Alain Woodrow
Franc-maçonnerie
Entre le spirituel et le temporel
L'arrivée de la gauche au pouvoir a incontestablement entraîné un regain d'influence de la franc-maçonnerie libérale dont le Grand Orient de France (GODF) est le maillon le plus actif, avec ses 27 700 membres répartis entre 600 loges en métropole, outre-mer et à l'étranger. Non que les loges aient participé directement à la victoire de François Mitterrand, qui n'est pas franc-maçon. Les obédiences maçonniques sont loin d'être politiquement monolithiques, et le GODF, qui est la plus socialisante de toutes, n'avait soutenu aucun candidat à l'élection présidentielle de 1981, bien que, à l'époque, il ait eu pour grand maître un membre du parti socialiste en la personne de Roger Leray. Mais, entre le GODF et le PS, les convergences politiques sont nombreuses : elles touchent la défense des libertés individuelles, l'attachement à la laïcité, les mots d'ordre de progrès, d'égalité, de justice, de solidarité, le souci du développement du tiers monde, ou plus simplement le goût des débats, le rejet des dogmatismes, une certaine propension à l'utopie.
Cette influence spirituelle se manifeste dans l'action gouvernementale par l'intermédiaire de certains membres du gouvernement et de certains membres des cabinets ministériels. Dans le troisième gouvernement de P. Mauroy, on compte à peu près autant de francs-maçons que dans le deuxième : de huit à douze (tous socialistes et apparentés, les communistes ayant des convictions peu compatibles avec la franc-maçonnerie, bien que certains en soient membres). Cette incertitude quant au nombre tient au fait que l'appartenance à la franc-maçonnerie étant du domaine de la vie privée, l'affiliation à une loge n'est pas toujours de notoriété publique.
Toutefois, il serait simpliste et erroné de croire que, dans beaucoup de domaines, la politique socialiste est dictée secrètement par la franc-maçonnerie. Les orientations maçonniques ont elles-mêmes été imprégnées, au cours de la décennie écoulée, par les apports du parti socialiste. Il existe plutôt, sur certains plans, un phénomène d'osmose. Le GODF est actuellement dirigé par le directeur de la Confédération des travailleurs intellectuels de France, Paul Gourdot, cinquante-trois ans, qui exerce la charge de grand maître depuis 1981.

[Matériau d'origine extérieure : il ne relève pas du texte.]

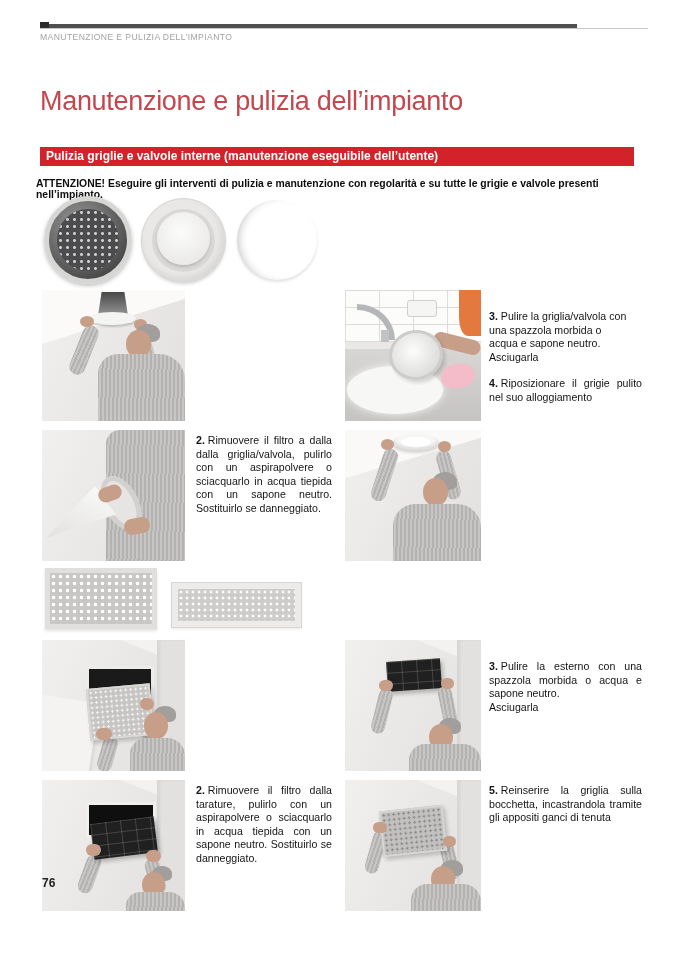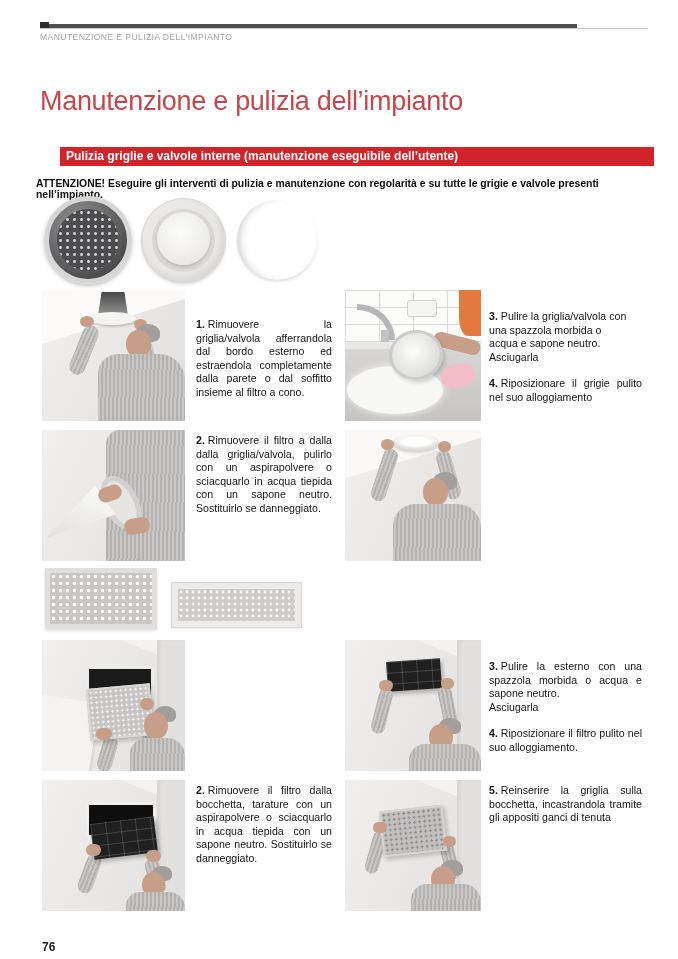--- a/index.html
+++ b/index.html
@@ -8,42 +8,42 @@
   .abs{position:absolute;}
 
   
   .topbar-line{position:absolute;left:40px;top:28px;width:608px;height:1px;background:#c6c6c6;}
   .topbar-dark{position:absolute;left:40px;top:24px;width:537px;height:4px;background:#4f4f4f;}
   .topbar-cap{position:absolute;left:40px;top:22px;width:9px;height:6px;background:#2d2d2d;}
   .runninghead{position:absolute;left:40px;top:32px;font-size:8.6px;letter-spacing:.4px;color:#a3a3a3;}
 
   .pagetitle{position:absolute;left:40px;top:86px;font-size:27px;letter-spacing:-.3px;color:#c5474e;font-weight:400;}
   .banner{position:absolute;left:40px;top:147px;width:594px;height:19px;background:#d2232a;
-          color:#fff;font-weight:bold;font-size:12px;line-height:19px;padding-left:6px;box-sizing:border-box;margin-left:20px;}
+          color:#fff;font-weight:bold;font-size:12px;line-height:19px;padding-left:6px;box-sizing:border-box;}
   .warning{position:absolute;left:36px;top:178px;width:600px;font-size:10.4px;font-weight:bold;color:#0d0d0d;}
 
   
   .cell{position:absolute;}
   .step{font-size:10.6px;line-height:13.6px;text-align:justify;color:#141414;margin:0 0 13px 0;}
   .step .n{font-weight:bold;margin-right:3px;}
   .step .t{white-space:pre-line;}
 
   
   .photo{position:absolute;overflow:hidden;background:linear-gradient(115deg,#f1f0ee,#e8e7e5 55%,#e1e0de);}
   .skin{position:absolute;background:#c79e88;}
   .stripe{position:absolute;background:repeating-linear-gradient(92deg,#b4b2b0 0 2px,#c8c6c4 2px 4px);}
   .hair{position:absolute;background:#a19e9b;}
   .dotpanel{position:absolute;background-color:#c6c5c3;background-image:radial-gradient(#f2f1ef 1px,transparent 1.35px);background-size:5px 5px;}
   .blackpanel{position:absolute;background-color:#202020;
     background-image:linear-gradient(90deg,rgba(255,255,255,.16) 1px,transparent 1px),linear-gradient(rgba(255,255,255,.16) 1px,transparent 1px);
     background-size:15px 11px;}
   .cornerR{position:absolute;right:0;top:0;width:28px;height:100%;background:#e2e1df;box-shadow:inset 3px 0 3px rgba(0,0,0,.05);}
   .ceilTri{position:absolute;right:0;top:0;width:64px;height:26px;background:#f3f2f0;clip-path:polygon(0 0,100% 0,100% 100%);}
 
-  .footer-num{position:absolute;left:42px;top:940px;font-size:12px;font-weight:bold;color:#222;}
+  .footer-num{position:absolute;left:42px;top:876px;font-size:12px;font-weight:bold;color:#222;}
 </style>
 </head>
 <body>
 
 <div class="page">
 
   <div class="topbar-line"></div>
   <div class="topbar-dark"></div>
   <div class="topbar-cap"></div>
   <div class="runninghead">MANUTENZIONE E PULIZIA DELL’IMPIANTO</div>
@@ -65,23 +65,20 @@
     <div class="abs" style="left:0;top:0;width:100%;height:54px;background:#fbfaf8;clip-path:polygon(0 0,100% 0,100% 16%,0 100%);"></div>
     <div class="abs" style="left:56px;top:2px;width:30px;height:24px;background:linear-gradient(180deg,#474747,#989898);clip-path:polygon(12% 0,88% 0,100% 100%,0 100%);"></div>
     <div class="abs" style="left:47px;top:22px;width:47px;height:13px;background:#f4f4f2;border-radius:50%;box-shadow:0 2px 2px rgba(0,0,0,.18);"></div>
     <div class="stripe" style="left:34px;top:34px;width:16px;height:52px;transform:rotate(22deg);border-radius:8px;"></div>
     <div class="stripe" style="left:96px;top:36px;width:15px;height:46px;transform:rotate(-14deg);border-radius:8px;"></div>
     <div class="skin" style="left:38px;top:26px;width:14px;height:11px;border-radius:50%;"></div>
     <div class="skin" style="left:92px;top:29px;width:13px;height:11px;border-radius:50%;"></div>
     <div class="hair" style="left:94px;top:34px;width:24px;height:18px;border-radius:60% 60% 40% 40%;"></div>
     <div class="skin" style="left:84px;top:40px;width:25px;height:28px;border-radius:50% 50% 48% 48%;"></div>
     <div class="stripe" style="left:56px;top:64px;width:87px;height:67px;border-radius:20px 26px 0 0;"></div>
-  </div>
-  <div class="cell" style="left:196px;top:318px;width:136px;">
-    <p class="step"><b class="n">1.</b><span class="t">Rimuovere la griglia/valvola afferrandola dal bordo esterno ed estraendola completamente dalla parete o dal soffitto insieme al filtro a cono.</span></p>
   </div>
 
   <div class="photo" style="left:345px;top:290px;width:136px;height:131px;">
     <div class="abs" style="left:0;top:0;width:100%;height:52px;background-color:#fcfcfa;background-image:linear-gradient(#dddcda 1px,transparent 1px),linear-gradient(90deg,#dddcda 1px,transparent 1px);background-size:34px 17px;"></div>
     <div class="abs" style="left:62px;top:10px;width:28px;height:15px;background:#f5f5f3;border:1px solid #cfcfcd;border-radius:3px;"></div>
     <div class="abs" style="right:0;top:0;width:22px;height:46px;background:#e3793f;border-radius:0 0 0 40%;"></div>
     <div class="abs" style="left:12px;top:14px;width:32px;height:30px;border-top:6px solid #b5b6b8;border-right:6px solid #b5b6b8;border-radius:0 100% 0 0;"></div>
     <div class="abs" style="left:36px;top:40px;width:8px;height:16px;background:#c1c2c4;"></div>
     <div class="abs" style="left:0;top:52px;width:100%;height:7px;background:#e9e8e6;"></div>
     <div class="abs" style="left:0;top:59px;width:100%;height:72px;background:linear-gradient(180deg,#d7d6d4,#c5c4c2);"></div>
@@ -148,38 +145,37 @@
     <div class="stripe" style="left:96px;top:46px;width:14px;height:44px;transform:rotate(-12deg);border-radius:8px;"></div>
     <div class="skin" style="left:34px;top:40px;width:14px;height:11px;border-radius:6px;"></div>
     <div class="skin" style="left:96px;top:38px;width:13px;height:11px;border-radius:6px;"></div>
     <div class="hair" style="left:94px;top:78px;width:22px;height:16px;border-radius:60% 60% 40% 40%;"></div>
     <div class="skin" style="left:84px;top:84px;width:24px;height:26px;border-radius:50% 50% 48% 48%;"></div>
     <div class="stripe" style="left:64px;top:104px;width:72px;height:27px;border-radius:16px 18px 0 0;"></div>
   </div>
   <div class="cell" style="left:489px;top:660px;width:153px;">
     <p class="step"><b class="n">3.</b><span class="t">Pulire la esterno con una spazzola morbida o acqua e sapone neutro.
 Asciugarla</span></p>
-    <p class="step"><b class="n">4.</b><span class="t">Riposizionare il filtro pulito nel suo alloggiamento.</span></p>
   </div>
 
   <div class="photo" style="left:42px;top:780px;width:143px;height:131px;">
     <div class="ceilTri"></div>
     <div class="cornerR"></div>
     <div class="abs" style="left:44px;top:22px;width:64px;height:30px;background:#0f0f0f;border:3px solid #f0efed;"></div>
     <div class="stripe" style="left:40px;top:74px;width:15px;height:40px;transform:rotate(20deg);border-radius:8px;"></div>
     <div class="stripe" style="left:106px;top:78px;width:15px;height:36px;transform:rotate(-18deg);border-radius:8px;"></div>
     <div class="blackpanel" style="left:50px;top:40px;width:64px;height:36px;transform:rotate(-7deg);box-shadow:2px 3px 4px rgba(0,0,0,.25);"></div>
     <div class="skin" style="left:44px;top:64px;width:15px;height:12px;border-radius:6px;"></div>
     <div class="skin" style="left:104px;top:70px;width:15px;height:12px;border-radius:6px;"></div>
     <div class="hair" style="left:110px;top:86px;width:20px;height:15px;border-radius:60% 60% 40% 40%;"></div>
     <div class="skin" style="left:100px;top:92px;width:23px;height:25px;border-radius:50% 50% 48% 48%;"></div>
     <div class="stripe" style="left:84px;top:112px;width:59px;height:19px;border-radius:14px 16px 0 0;"></div>
   </div>
   <div class="cell" style="left:196px;top:784px;width:136px;">
-    <p class="step"><b class="n">2.</b><span class="t">Rimuovere il filtro dalla bocchetta, tarature con un aspirapolvere o sciacquarlo in acqua tiepida con un sapone neutro. Sostituirlo se danneggiato.</span></p>
+    <p class="step"><b class="n">2.</b><span class="t">Rimuovere il filtro dalla tarature, pulirlo con un aspirapolvere o sciacquarlo in acqua tiepida con un sapone neutro. Sostituirlo se danneggiato.</span></p>
   </div>
 
   <div class="photo" style="left:345px;top:780px;width:136px;height:131px;">
     <div class="ceilTri"></div>
     <div class="cornerR" style="width:24px;"></div>
     <div class="stripe" style="left:24px;top:50px;width:14px;height:44px;transform:rotate(16deg);border-radius:8px;"></div>
     <div class="stripe" style="left:98px;top:62px;width:14px;height:38px;transform:rotate(-14deg);border-radius:8px;"></div>
     <div class="abs" style="left:36px;top:28px;width:64px;height:46px;box-sizing:border-box;border:2px solid #d6d5d3;background-color:#c2c1bf;background-image:radial-gradient(#8e8e8c 1px,transparent 1.3px);background-size:5px 5px;transform:rotate(-6deg);box-shadow:2px 3px 4px rgba(0,0,0,.2);"></div>
     <div class="skin" style="left:28px;top:42px;width:14px;height:11px;border-radius:6px;"></div>
     <div class="skin" style="left:98px;top:56px;width:13px;height:11px;border-radius:6px;"></div>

Au cours du dernier convent annuel de son obédience, en septembre, celui-ci, réélu dans sa fonction, indiquait notamment que « les francs-maçons ne sont les inconditionnels de personne » et que « leur rôle est de former des hommes et de chercher les grands axes de l'évolution humaine et sociale, d'attirer l'attention sur la nécessité d'aller toujours dans le sens de la désaliénation de l'homme et d'en appeler à la conscience publique pour le cas où nous estimons, ajoutait-il, que les options prises ne sont pas conformes à nos principes humanistes ». C'est ainsi, notamment, qu'en 1983 le Grand Orient de France, farouche défenseur de la laïcité, dénonce les « atermoiements » du gouvernement dans le débat sur l'avenir de l'école privée. Les loges sont invitées à réfléchir, pour préparer 1984, à quatre thèmes : le phénomène migratoire, le pacifisme, la formation des citoyens à l'école laïque d'aujourd'hui, la faim dans le monde.
La Grande Loge de France (GLDF), l'autre grande obédience, représente, en France, la tradition maçonnique écossaise, qui a pour vocation la glorification d'un Dieu révélé, alors que le Grand Orient de France n'impose pas la croyance en un Grand Architecte de l'Univers. Elle accorde, elle, la primauté absolue au spirituel sur le temporel. Forte de 15 200 membres et 358 loges en métropole et outre-mer, la GLDF a depuis le mois de septembre un nouveau grand maître : Henri Tort-Nougues, professeur de philosophie honoraire, qui a insisté, dès son entrée en fonctions, sur le triple objectif de son obédience : « bâtir l'homme social, spirituel et universel ». Soulignant que les réflexions menées dans les loges de son ordre « ne sauraient jamais déboucher sur des prises de position partisanes, encore moins sur des mots d'ordre », Tort-Nougues affirme : « Nous nous soumettons au pouvoir légitime de la République. » Pour cet ordre initiatique, l'essentiel est aujourd'hui de lutter contre la « désintégration de la société ».